Core Technology Analysis and Development Practice
In real-time control systems, computational performance often determines the response speed and control accuracy of the system. The Control Law Accelerator (CLA) integrated into the Texas Instruments (TI) C2000 series microcontroller is a revolutionary hardware acceleration technology. It is a fully programmable, independently running 32-bit floating-point coprocessor designed specifically for math intensive computations. CLA can execute real-time control algorithms in parallel with the C28x main CPU, theoretically doubling the overall computing performance. It is particularly suitable for handling low latency control loops, filtering algorithms, and complex mathematical operations.
This article is aimed at embedded engineers, providing a systematic technical guide from multiple dimensions such as CLA's independent operation mechanism, programming model, data sharing, task triggering, debugging techniques, and common difficult problems, to help developers quickly grasp the development points of CLA and avoid engineering pitfalls.

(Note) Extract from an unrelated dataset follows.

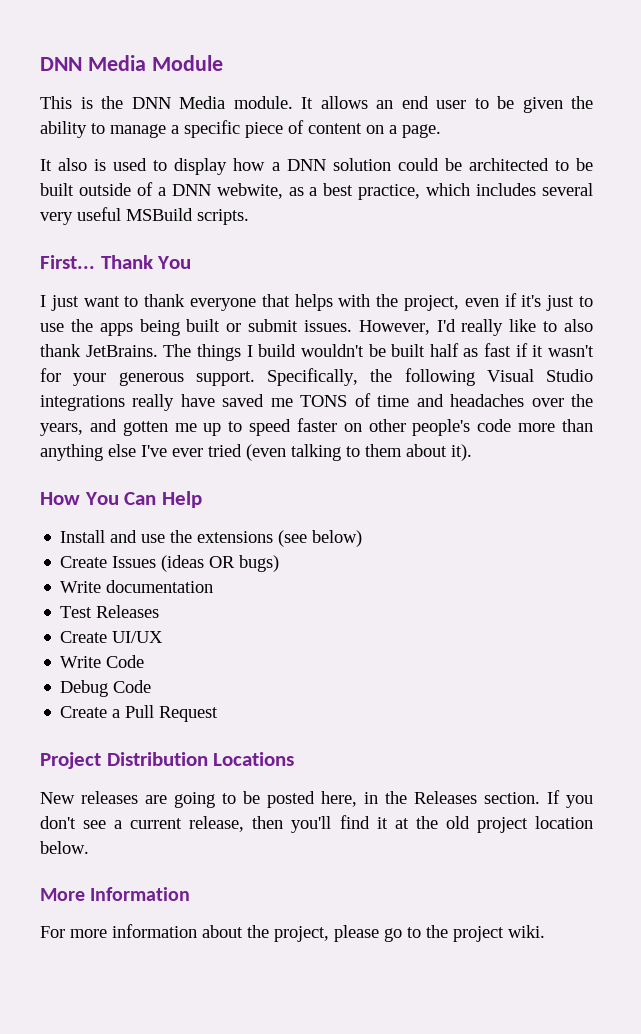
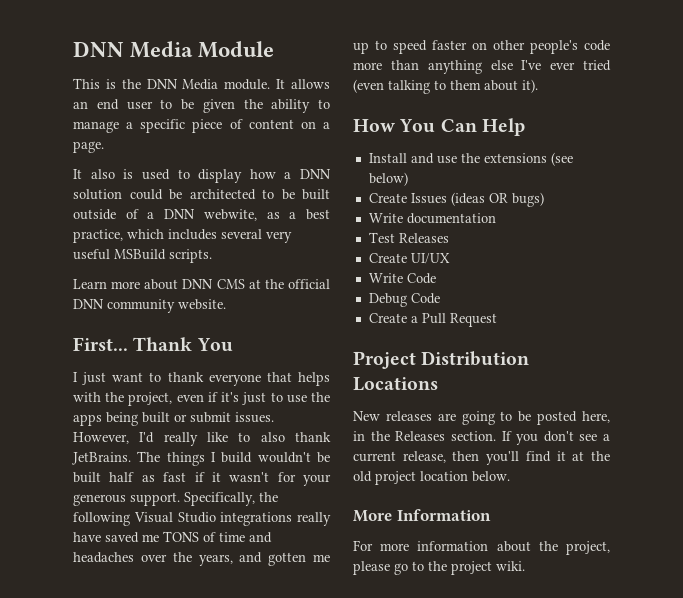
+ Learn more about DNN CMS at the official DNN community website.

Independence and synchronization mechanism of CLA
CLA is a computing unit independent of C28x CPU. Once configured by the main CPU, CLA can autonomously execute algorithms without the need for intervention from the main CPU. It has its own independent bus structure, register group, pipeline, and processing unit. More importantly, CLA can directly access a large number of peripheral registers, such as ePWM, HRPWM, eCAP, eQEP, ADC, DAC, comparator subsystems, etc., making it very suitable for handling time sensitive control tasks.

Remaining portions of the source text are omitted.